Justice matters, and it is clear throughout the law and the prophets that God is keenly invested in how the poor and the oppressed, the widowed and the orphans, and a whole multitude of others in society are getting along. And God gets downright incensed when they are getting crushed, especially when this happens at the hands of the wealthy and the powerful.
To love kindness—and it’s even stronger than that—the hebrew talks about loving hesed, which means loving steadfast love. Steadfast love is the kind of love that God loves us with—it is a fierce love. God is calling us not just to act with steadfast love, but to love acting with steadfast love. This is the love that refuses to let go, ever, which means that we can’t just write off our enemies—they, too, are made in the image of God.
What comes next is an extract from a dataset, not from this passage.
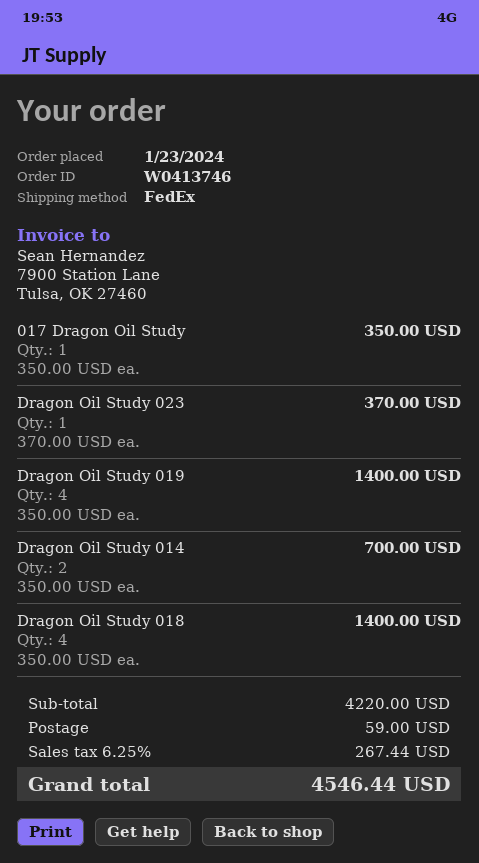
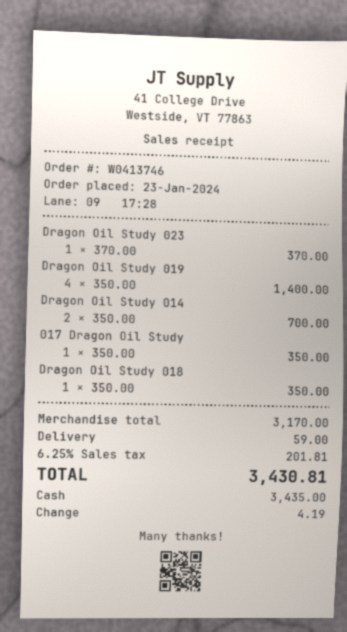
Dragon Oil Study 018: 4 x 350.00 = 1400.00 -> 1 x 350.00 = 350.00
subtotal: 4220.00 -> 3170.00
tax: 6.25% = 267.44 -> 6.25% = 201.81
total: 4546.44 -> 3430.81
And we have to walk humbly with God. And there’s two parts to that. We have to walk. We have to walk where God walks. And in this passage, God is going to march us straight into doing justice. But we must also walk humbly, with humility. Walk we must, but we don’t walk with arrogance or, that great enemy of faith, absolute certitude. We must always be open to critique. None of us is infallible when it comes to discerning the mind of God. Paul reminds us, “For I do not do the good I want, but the evil I don’t want is what I do”—that’s the human condition. I once heard an Anglican theologian call us to act with a bold humility or a humble boldness—either perspective will get us to the right place. We have to act, but always with the knowledge that this side of the kingdom, we don’t really know the full picture.
These are the teachings which formed Jesus. If we don’t ingest and internalize them, we won’t understand him.
And then there’s Jesus’ own teaching today. The beatitudes. They are beautiful. They are poetic. And they can fly right by us with how hard they are because we are so accustomed to their beauty.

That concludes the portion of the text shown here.